Detailed Description
Example 1
1) 0.6mmol CsCl, 0.21mmol AgCl, 0.09mmol NaCl, 0.27mmol InCl were weighed out30.03mmol of BiCl3Placing the mixture in a clean ball milling tank;
2) placing ball-milling balls into a ball-milling tank according to the mass ratio of the ball-milling balls to the raw materials in the step 1) of 20: 1;
3) installing the ball milling tank in the step 2) on a QM-3B high-speed vibration ball mill, setting the ball milling time to be 30 minutes, and preparing Cs2Ag0.7Na0.3In0.9Bi0.1Cl6Lead-free double perovskite fluorescent powder.
The quantum yield of the obtained product reaches 32%.
Fluorescence detection is carried out on the product powder, and under the excitation of 365nm ultraviolet light, the central wavelength of a luminescence spectrum is 620nm, and the full width at half maximum is 229nm, as shown in figure 1.
XRD analysis is carried out on the product, the diffraction peak of the product is in accordance with the reported diffraction peak (ICSD number: 244519) of the perovskite series, the grain size calculated according to the Sherle formula is 32.9nm, the product is a cubic phase and belongs to FmSpace group, as shown in fig. 2.

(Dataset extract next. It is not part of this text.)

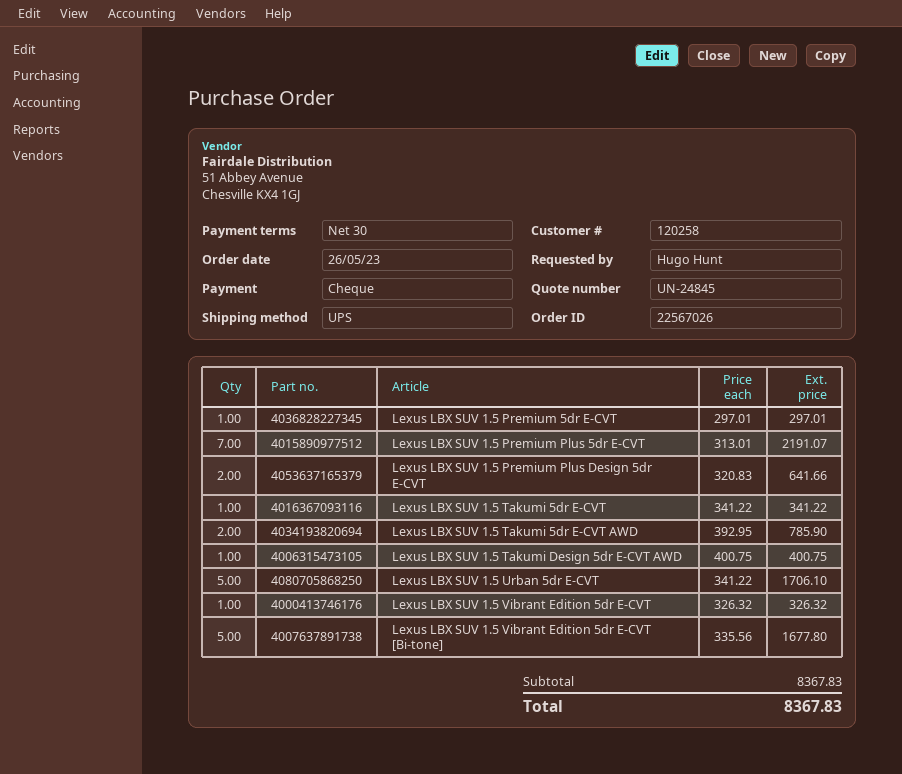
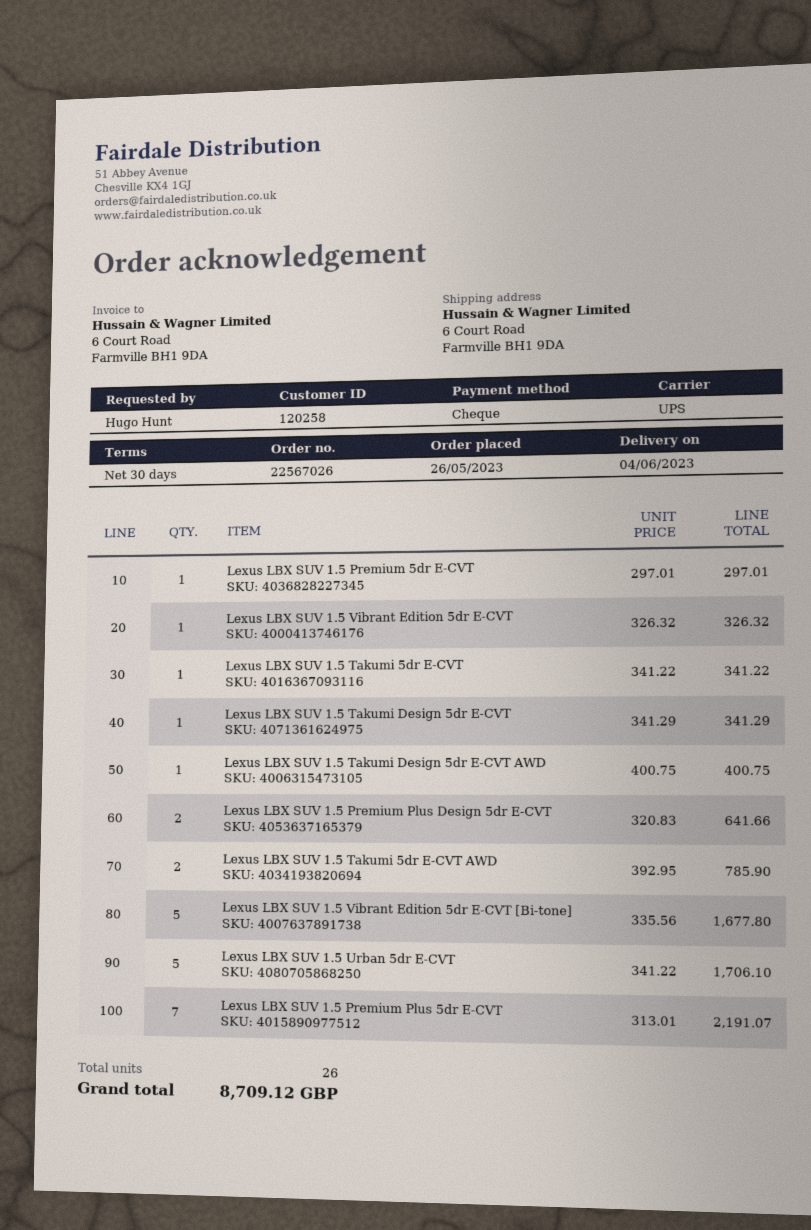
Lexus LBX SUV 1.5 Takumi Design 5dr E-CVT: none -> 1 x 341.29 = 341.29
total: 8367.83 -> 8709.12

SEM pictures of the products show that the products consist of irregular blocks with uncertain shapes and sizes, the diameters of the irregular blocks are 1-5 mu m, as shown in figure 4, and the surfaces of the irregular blocks consist of spherical particles (20-40nm) with smaller sizes through amplification, as shown in figure 5. SEM pictures of the liquid phase process product have been reported to show that the liquid phase process product consists of octahedral grains, and a clear distinction can be observed compared to the present product.

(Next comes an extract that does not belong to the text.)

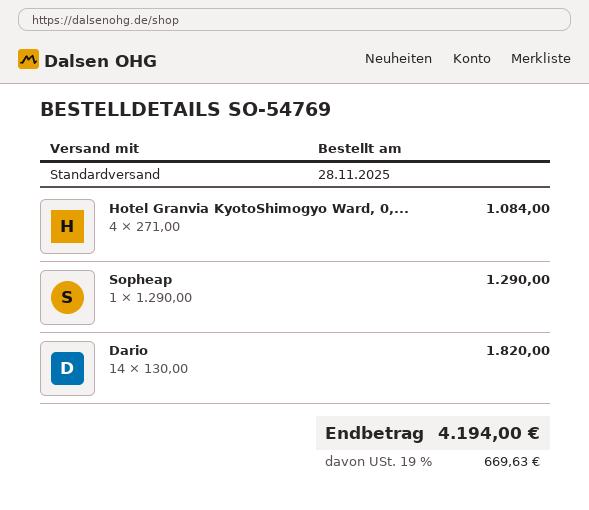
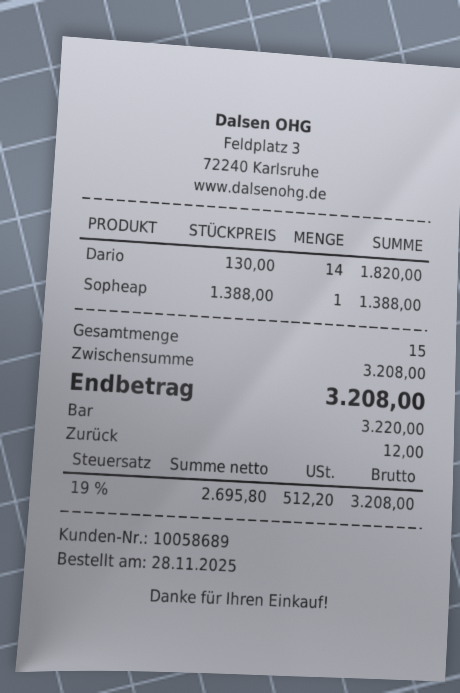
Hotel Granvia KyotoShimogyo Ward, 0,...: 4 x 271.00 = 1084.00 -> none
Sopheap: 1 x 1290.00 = 1290.00 -> 1 x 1388.00 = 1388.00
tax: 19% = 669.63 -> 19% = 512.20
total: 4194.00 -> 3208.00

TEM images of the product show that the product is formed by polymerizing irregular spherical nanoparticles, and the particle size of the nanoparticles is within the range of 20-40nm, as shown in FIG. 6. The perovskite lattice can be clearly observed by HRTEM examination of the product, as shown in fig. 7.
The lead-free double perovskite fluorescent powder prepared in example 1 is packaged on a 365nm excited ultraviolet LED chip by polydimethylsiloxane, so that a warm white LED device with color coordinates of (0.44,0.41), color temperature of 2953K and color rendering index of 88.7 can be prepared, as shown in FIG. 8.
Example 2
The only difference between this example and example 1 is that 0.21mmol of AgCl and 0.09mmol of NaCl were weighed out in step 1) and changed to 0.3mmol of AgCl, and the photoluminescence spectrum is shown in FIG. 1.
Example 3
The only difference between this example and example 1 is that 0.27mmol of InCl was weighed out in step 1)30.03mmol of BiCl3Changed to 0.3mmol of InCl3The photoluminescence spectrum is shown in figure 1.
Example 4
The only difference between this example and example 1 is that 0.21mmol of AgCl, 0.09mmol of NaCl and 0.3mmol of AgCl were weighed in step 1), and 0.27mmol of InCl was weighed in step 1)30.03mmol of BiCl3Changed to 0.3mmol of InCl3The photoluminescence spectrum is shown in figure 1.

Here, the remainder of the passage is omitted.